Sa routine est mise à mal quand on découvre un cadavre dans un appartement du luxueux Buffalo Mountain Resort, complexe immobilier et casino pour riches touristes construit sur les terres de la réserve. Voilà qui n’arrange pas les affaires de Claire alors que l’inauguration approche. Cela l’arrange d’autant moins que le shérif a un coupable tout désigné, Stick, membre des Aigles Rouges qui s’opposent au casino et … fils de Claire. Sur sa demande, parce qu’il ne sait rien lui refuser, Thumbs qui était juste venu faire des photos pour le shérif va se retrouver à enquêter sur une mort qui va en entrainer bien d’autres.

Ouf, que ça fait du bien de lire un auteur qui a de l’humour. Un humour qui fait penser à celui des compères Walt Longmire et Standing Bear, jamais forcé, mais qui m’a fait souvent sourire, et parfois même rire. Exemples, parmi tant d’autres :

« Ora mae Foreman cherchait un euphémisme autre que « pour bricoleurs avertis » afin de décrire un bungalow du quartier sud en partie ravagé par un incendie »

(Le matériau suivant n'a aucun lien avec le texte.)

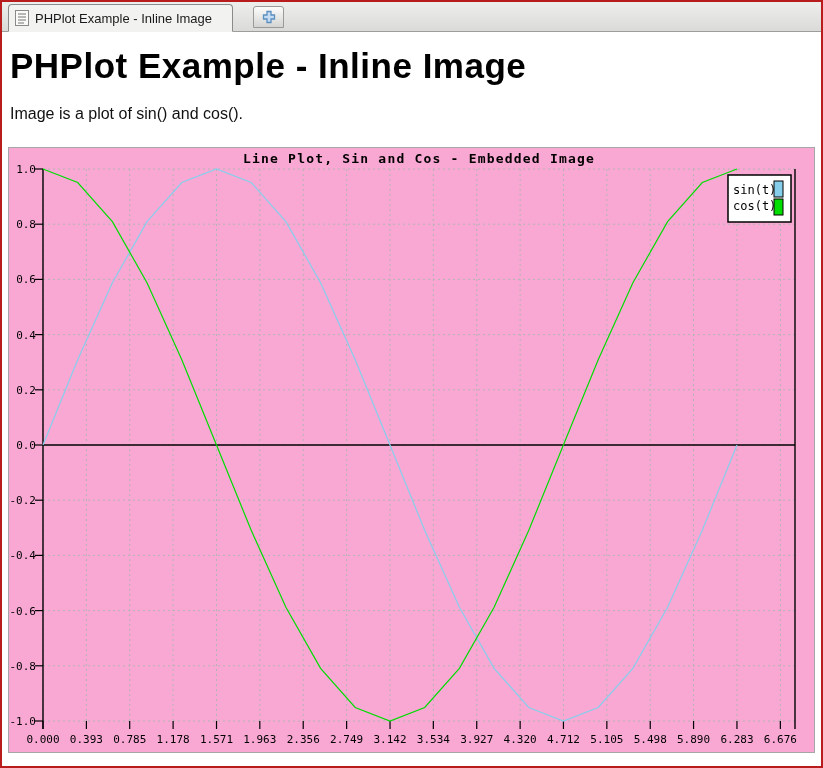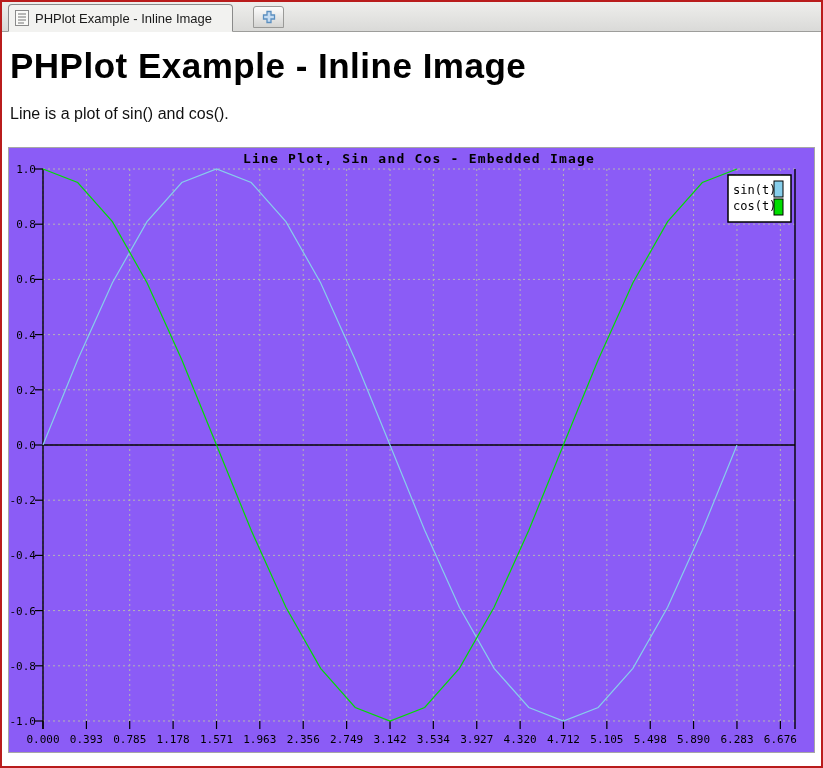"Line is a plot of" p.intro { text: Line -> Image }
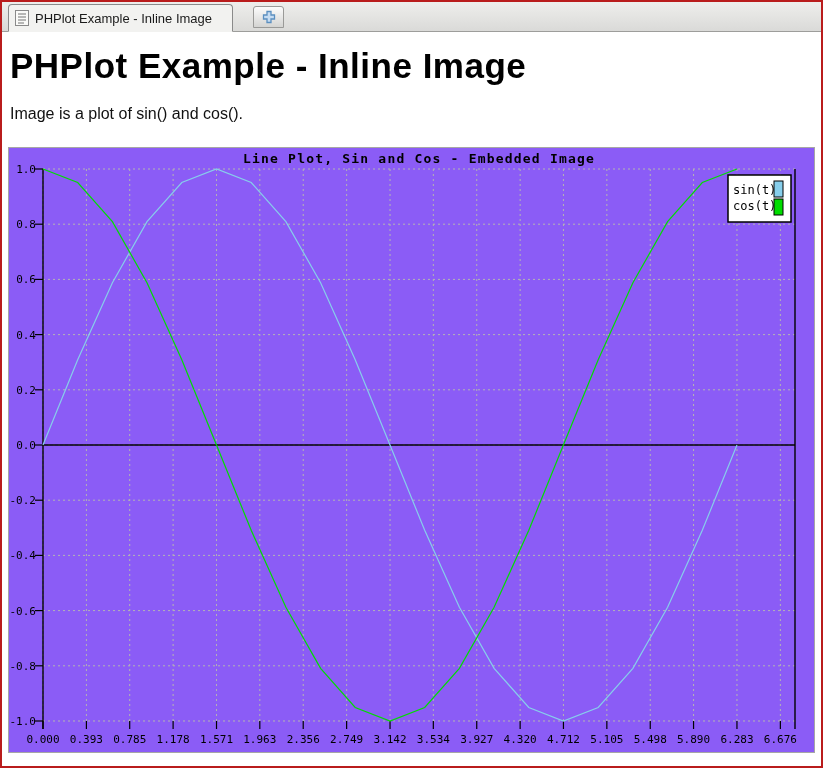"1.0" .chart-frame { background: #8b5cf6 -> #f9a8d4 }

« Thumps était relativement certain que la puissance et l’argent ne corrompaient pas toujours, même si, à brûle-pourpoint, aucun exemple du contraire ne lui venait à l’esprit. »

Ajoutez à cela des personnages très attachants, aucun manichéisme dans la description des travers des uns et des autres, qu’ils soient uniquement intéressés par l’argent, ou nostalgiques d’une époque et de valeurs qui n’existent que dans leur esprit. Des personnages qui savent nous surprendre, nous émouvoir ou nous enrager.

Avec légèreté et une fausse simplicité et facilité si difficile à atteindre, l’auteur dépeint sans jamais forcer le trait le racisme dont souffrent les indiens, la misère dans laquelle ils sont la plupart du temps maintenus, mais aussi la beauté des Rocheuses ou d’un ciel étoilé.

Un excellent livre. Et comme une bonne nouvelle n’arrive jamais seule, sachez que la série originale compte déjà 4 romans, donc il faut absolument que ce premier soit un succès fou pour que la suite soit traduite. Donc lisez-le, impérativement, offrez-le, conseillez-le, c’est un ordre.

Thomas King / Un indien qui dérange, (Dreadfulwater, 2002), Liana Levi (2021) traduit de l’anglais(Canada) par Lori Saint-Martin et Paul Gagné.